February 2016 US New Car Sales: Ford Motors Nearly Ties With General Motors As Consumers Boost Overall Sales 7%
The world’s top automakers reported Tuesday their strongest February U.S. sales month in 15 years. Encouraged by the extra leap-year selling day and heavy advertising during the Super Bowl and Presidents Day weekends, U.S. consumers bought 1.34 million new cars, trucks and utility vehicles, nearly 7 percent more than the previous February.
The seasonally adjusted annualized rate, a key monthly measure of the automotive industry’s health, ended last month at 17.5 million units, the best since 2000 and the 10th consecutive month above 17 million.

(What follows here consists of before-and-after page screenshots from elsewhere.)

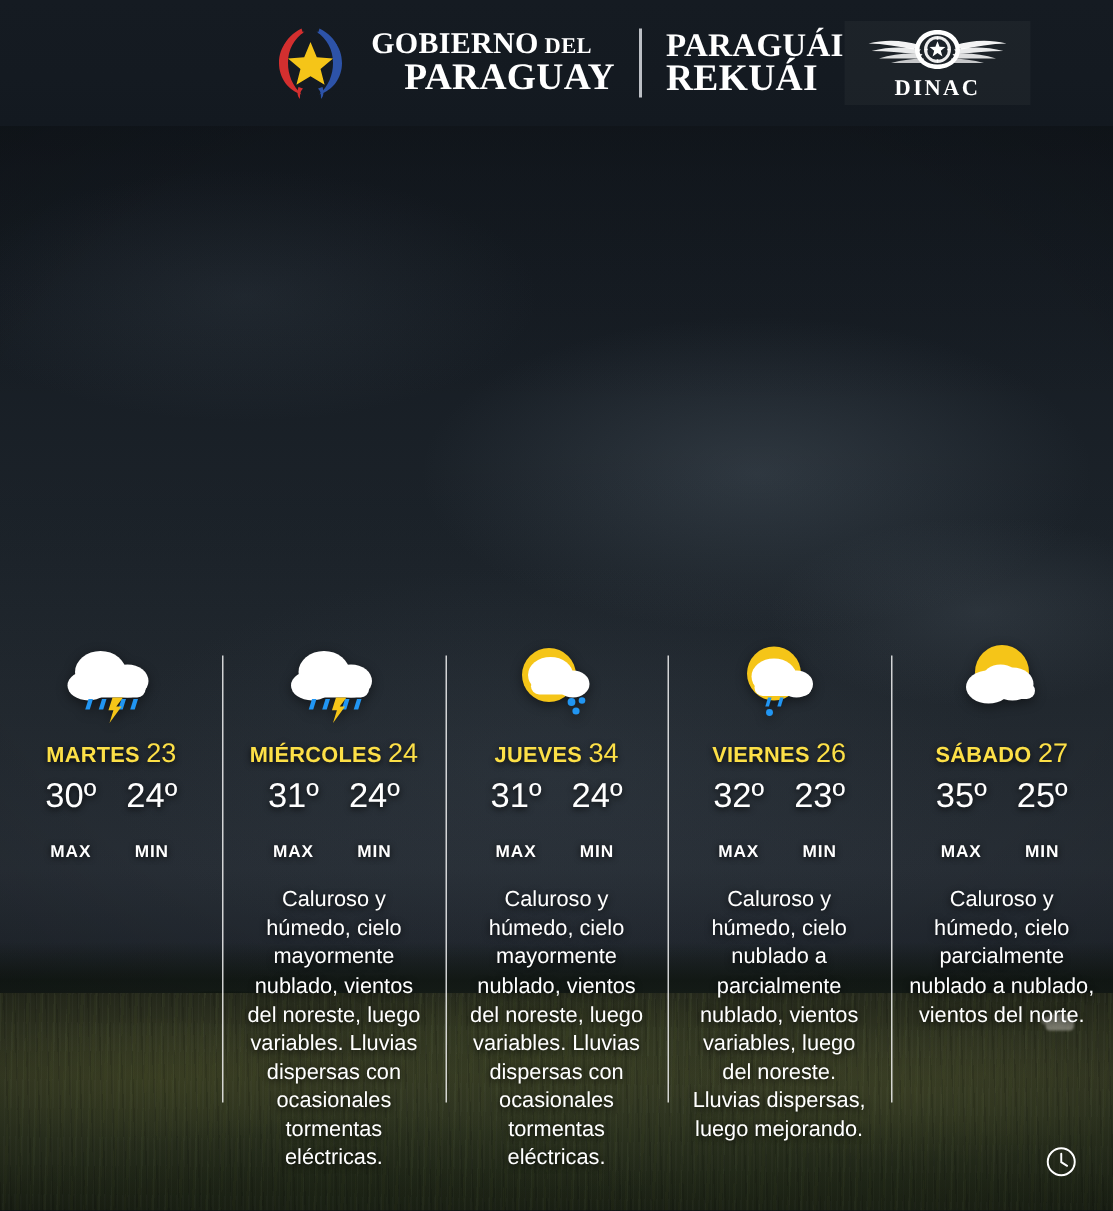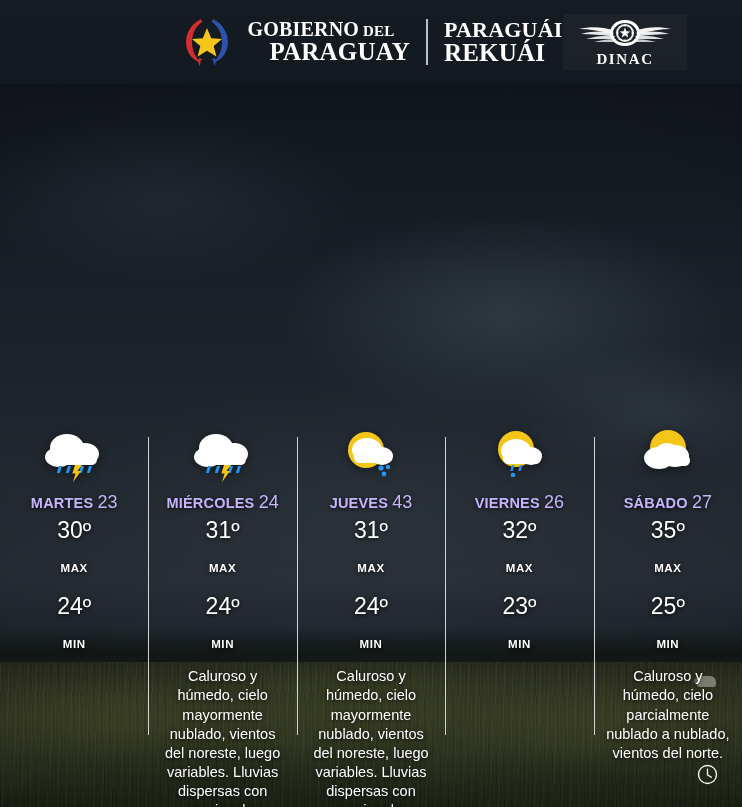--- a/index.html
+++ b/index.html
@@ -256,7 +256,7 @@
   }
 
   .day-name {
-    color: #c4b5fd;
+    color: #fde047;
     font-size: 14.5px;
     font-weight: bold;
     letter-spacing: .2px;

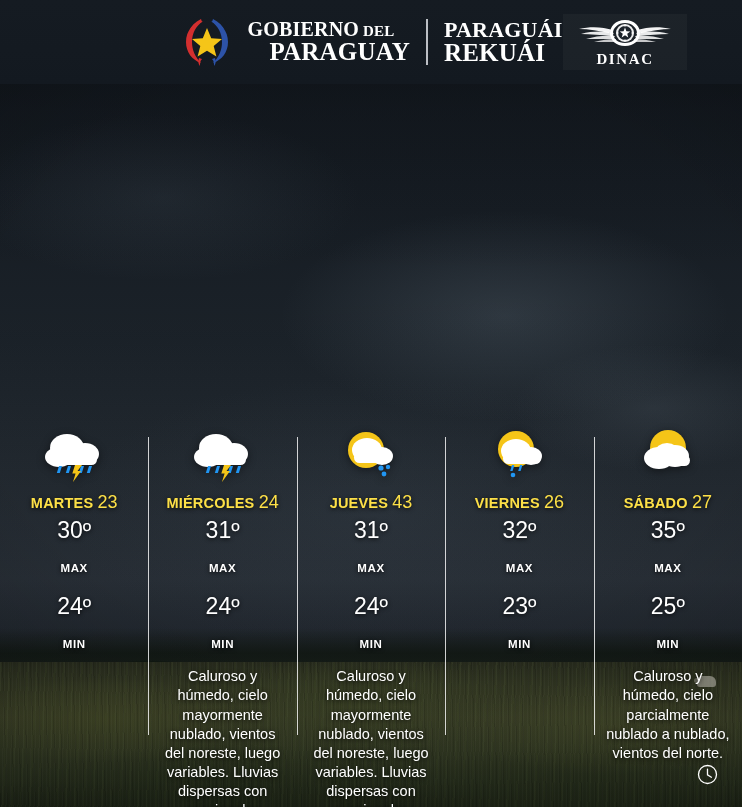--- a/index.html
+++ b/index.html
@@ -504,7 +504,7 @@
       </span>
       <div class="day-name">
         <span>JUEVES</span>
-        <span class="num">43</span>
+        <span class="num">34</span>
       </div>
       <div class="temps">
         <div class="temp-block">

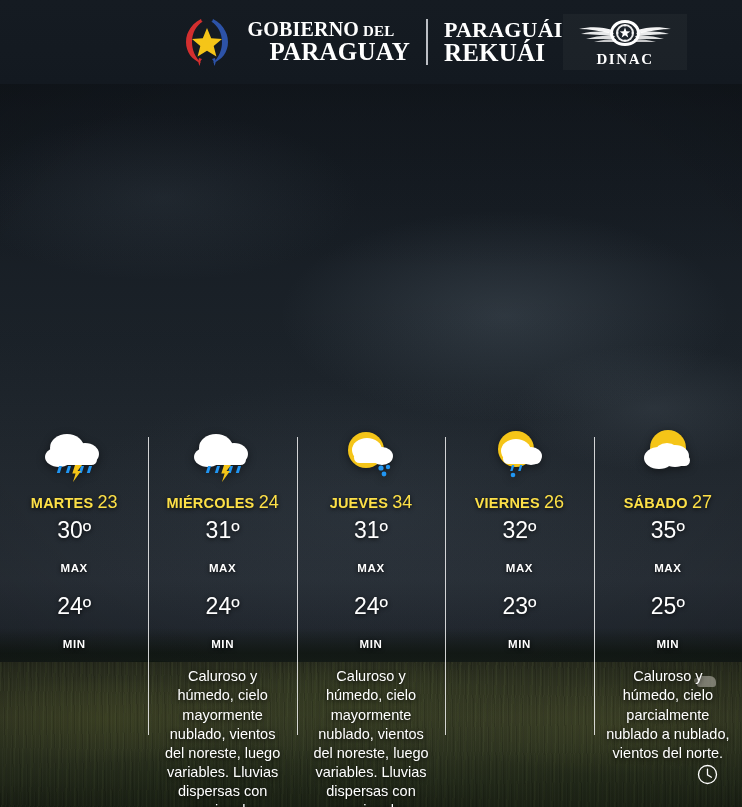--- a/index.html
+++ b/index.html
@@ -274,7 +274,6 @@
     justify-content: flex-start;
     gap: 20px;
     margin-top: 5px;
-    flex-direction: column;
   }
 
   .temp-block {

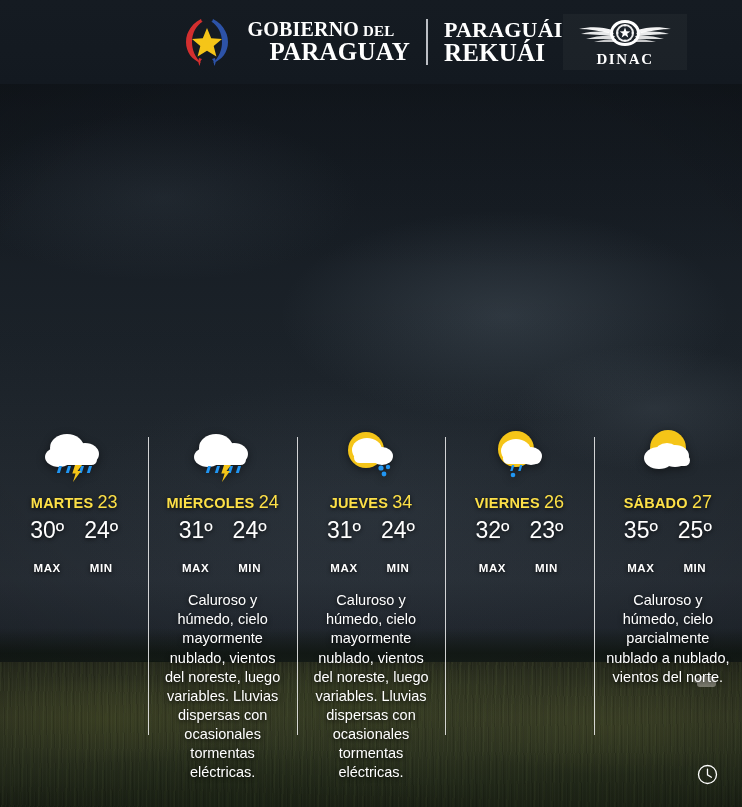--- a/index.html
+++ b/index.html
@@ -548,6 +548,7 @@
           <span class="temp-label">MIN</span>
         </div>
       </div>
+      <p class="day-desc">Caluroso y húmedo, cielo nublado a parcialmente nublado, vientos variables, luego del noreste. Lluvias dispersas, luego mejorando.</p>
     </div>
 
     <div class="day">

“With fuel prices at their lowest point in a decade and interest rates still hovering at near-historic lows, cars and trucks flew out of showrooms last month despite static wages, dreary labor force participation and rampant underemployment,” Jack R. Nerad, executive market analyst for Kelley Blue Book, said in an email. “Cheap gas seems to prompt consumers to buy what they want, typically a larger vehicle than in times of high fuel prices.”
“We would expect the second half of the year to show more modest growth, as 2016 sales are forecast for a more temperate growth rate of 2.1percent compared with 2015’s 6 percent growth,” Stephanie Brinley, senior analyst at IHS Automotive, said in an email.
February’s U.S. new-auto sales pace was within the range needed to reach 17.6 million units for the year. That would be an all-time high and a record seventh consecutive year of growth. In 2009, the industry hit a 27-year low of 10.4 million units amid a crash in the U.S. auto market that sent General Motors and Chrysler into bankruptcy.